Skin cancer occurs when skin cells are damaged, for example, by overexposure to ultraviolet (UV) radiation from the sun. Approximately two in three Australians will be diagnosed with skin cancer by the time they are 70, with more than 750,000 people treated for one or more non-melanoma skin cancers in Australia each year. Non-melanoma skin cancer is more common in men, with almost double the incidence compared to women. Australia has one of the highest rates of skin cancer in the world. Anyone can be at risk of developing skin cancer, though the risk increases as you get older.
Skin cancer generally stands out as being different to surrounding skin. If a spot strikes you as being a bit abnormal, it is worth getting it checked out. Skin cancer mostly appears as a new and unusual looking spot. It may also appear as an existing spot that has changed in colour, size or shape.
Preventing Skin Cancer:
- Slip on some sun protective clothing - that covers as much skin as possible.

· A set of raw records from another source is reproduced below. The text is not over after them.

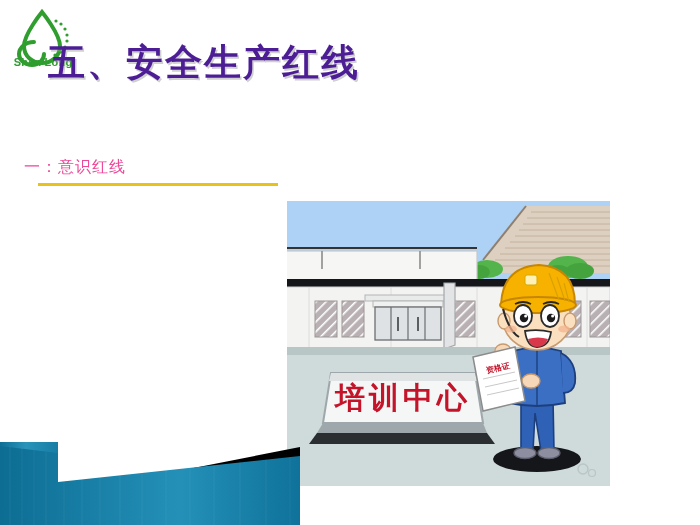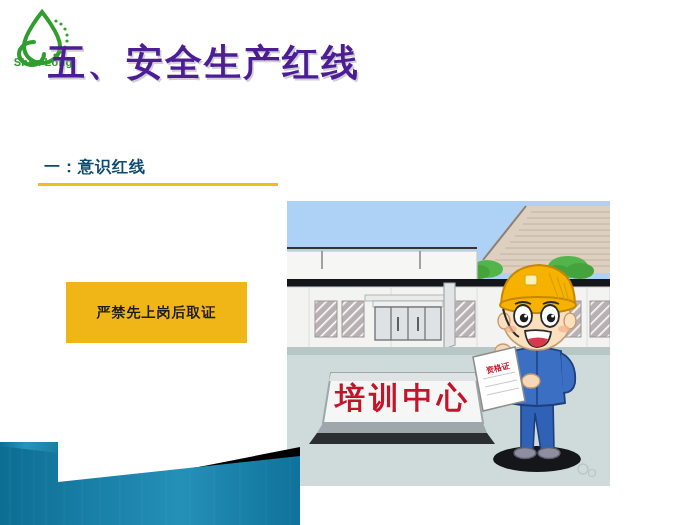--- a/index.html
+++ b/index.html
@@ -50,25 +50,25 @@
     color: #4c1d95;
     letter-spacing: 2px;
     white-space: nowrap;
     text-shadow: 1.5px 1.5px 0 rgba(150,150,150,0.45);
     font-family: "DejaVu Sans", "Liberation Sans", sans-serif;
   }
 
   
   #subtitle {
     position: absolute;
-    left: 44px;
+    left: 24px;
     top: 157px;
     font-size: 16px;
-    font-weight: bold;
-    color: #0c4a6e;
+    font-weight: normal;
+    color: #ec4899;
     letter-spacing: 1px;
     white-space: nowrap;
     font-family: "DejaVu Sans", "Liberation Sans", sans-serif;
   }
   #subtitle-rule {
     position: absolute;
     left: 38px;
     top: 183px;
     width: 240px;
     height: 3px;
@@ -140,23 +140,20 @@
       <circle cx="49" cy="47" r="1.6" fill="#2f9e2f"></circle>
     </svg>
     <div id="logo-text">Shen Long</div>
   </div>
 
   <div id="title">五、安全生产红线</div>
 
   <div id="subtitle">一：意识红线</div>
   <div id="subtitle-rule"></div>
 
-  <div id="callout">
-    <span id="callout-text">严禁先上岗后取证</span>
-  </div>
 
   <div id="illustration">
     <svg width="323" height="285" viewBox="0 0 323 285" xmlns="http://www.w3.org/2000/svg">
       <defs>
         <pattern id="hatch" width="7" height="7" patternTransform="rotate(45)" patternUnits="userSpaceOnUse">
           <rect width="7" height="7" fill="#b8b0b2"></rect>
           <line x1="0" y1="0" x2="0" y2="7" stroke="#ffffff" stroke-width="3.2"></line>
         </pattern>
         <clipPath id="frame">
             <rect x="0" y="0" width="323" height="285"></rect>

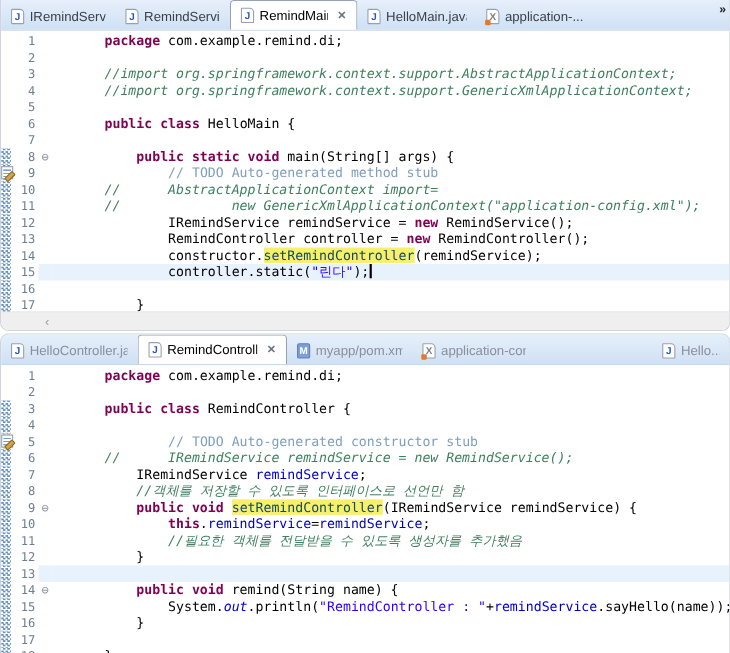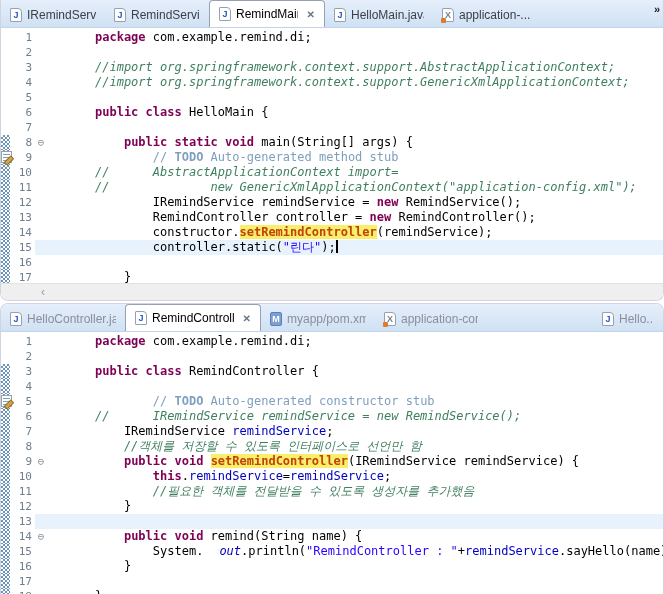--- a/index.html
+++ b/index.html
@@ -58,25 +58,25 @@
       font-size:11px;line-height:15px;padding-right:3px;}
   .fold{width:12px;flex:none;text-align:center;color:#8b95a1;font-size:11px;
       line-height:15px;}
   .codetext{flex:1;line-height:15px;padding-left:48px;}
   .line.current .codetext,.line.current .fold{background:var(--currentLine);}
 
   .tk-k{color:var(--keyword);font-weight:bold;}
   .tk-p{color:#000;}
   .tk-c{color:var(--comment);font-style:italic;}
   .tk-d{color:var(--todo);}
-  .tk-D{color:var(--todo);font-weight:bold;}
+  .tk-D{color:var(--todo);font-weight:normal;}
   .tk-s{color:var(--string);}
   .tk-f{color:var(--field);}
-  .tk-o{color:var(--field);font-style:italic;margin-left:16px;}
-  .tk-h{background:var(--occurrence);color:#c2410c;font-weight:bold;}
+  .tk-o{color:var(--field);font-style:italic;}
+  .tk-h{background:var(--occurrence);color:#0c4a6e;}
   .caret{display:inline-block;width:2px;height:13px;background:#000;
       vertical-align:-2px;}
 
   
   .task-icon{position:absolute;left:0;top:1px;width:11px;height:12px;
       background:#fdfdfd;border:1px solid #98a0ac;box-sizing:border-box;z-index:2;}
   .task-icon::before{content:"";position:absolute;left:1px;right:1px;top:2px;
       height:7px;background:repeating-linear-gradient(#7f9fbf 0 1px,transparent 1px 3px);}
   .task-icon::after{content:"";position:absolute;right:-3px;bottom:-1px;width:8px;
       height:3px;background:#d2a24c;border:0.5px solid #8a6c20;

- Slop on broad spectrum, water resistant SPF30+ sunscreen. Put it on 20 minutes before you go outdoors and every two hours afterwards. Sunscreen should never be used to extend the time you spend in the sun.
- Slap on a hat - that protects your face, head, neck and ears.
- Seek shade.
- Slide on some sunglasses - make sure they meet Australian standards.
$75 - Medicare rebate available.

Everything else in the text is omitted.